Given data:
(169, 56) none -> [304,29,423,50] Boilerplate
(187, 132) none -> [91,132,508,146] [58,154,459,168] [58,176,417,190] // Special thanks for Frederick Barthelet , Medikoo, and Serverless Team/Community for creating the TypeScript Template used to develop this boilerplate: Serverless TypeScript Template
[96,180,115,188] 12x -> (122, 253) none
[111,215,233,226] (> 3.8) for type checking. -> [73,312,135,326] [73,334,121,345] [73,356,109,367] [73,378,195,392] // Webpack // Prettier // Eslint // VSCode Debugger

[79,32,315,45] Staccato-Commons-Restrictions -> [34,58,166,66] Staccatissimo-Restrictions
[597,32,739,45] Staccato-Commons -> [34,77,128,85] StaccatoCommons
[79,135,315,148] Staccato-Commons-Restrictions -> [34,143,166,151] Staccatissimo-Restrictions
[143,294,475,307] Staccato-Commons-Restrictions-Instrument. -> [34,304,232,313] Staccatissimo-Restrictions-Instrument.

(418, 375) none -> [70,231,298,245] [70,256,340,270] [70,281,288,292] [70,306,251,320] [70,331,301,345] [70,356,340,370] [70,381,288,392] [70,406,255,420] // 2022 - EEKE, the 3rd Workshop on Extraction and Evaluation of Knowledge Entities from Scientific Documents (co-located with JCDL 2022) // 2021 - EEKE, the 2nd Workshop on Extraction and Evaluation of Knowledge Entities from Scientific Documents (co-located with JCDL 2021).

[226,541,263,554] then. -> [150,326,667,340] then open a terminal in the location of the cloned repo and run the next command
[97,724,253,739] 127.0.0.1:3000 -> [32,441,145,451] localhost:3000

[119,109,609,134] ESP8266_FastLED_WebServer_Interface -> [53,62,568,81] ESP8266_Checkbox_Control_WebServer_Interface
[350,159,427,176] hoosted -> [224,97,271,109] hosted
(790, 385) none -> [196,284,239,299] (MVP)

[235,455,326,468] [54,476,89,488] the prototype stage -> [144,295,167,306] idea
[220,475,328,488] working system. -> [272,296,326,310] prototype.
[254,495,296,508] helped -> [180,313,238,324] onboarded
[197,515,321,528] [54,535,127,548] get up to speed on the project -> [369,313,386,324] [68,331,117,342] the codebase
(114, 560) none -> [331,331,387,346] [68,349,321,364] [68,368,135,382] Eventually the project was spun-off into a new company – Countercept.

Task brief:
Up to and including the line with "[597,32,739,45] Staccato-Commons ->", output every line of the records above exactly, starting from the first; output nothing else.

Exercise output:
(169, 56) none -> [304,29,423,50] Boilerplate
(187, 132) none -> [91,132,508,146] [58,154,459,168] [58,176,417,190] // Special thanks for Frederick Barthelet , Medikoo, and Serverless Team/Community for creating the TypeScript Template used to develop this boilerplate: Serverless TypeScript Template
[96,180,115,188] 12x -> (122, 253) none
[111,215,233,226] (> 3.8) for type checking. -> [73,312,135,326] [73,334,121,345] [73,356,109,367] [73,378,195,392] // Webpack // Prettier // Eslint // VSCode Debugger

[79,32,315,45] Staccato-Commons-Restrictions -> [34,58,166,66] Staccatissimo-Restrictions
[597,32,739,45] Staccato-Commons -> [34,77,128,85] StaccatoCommons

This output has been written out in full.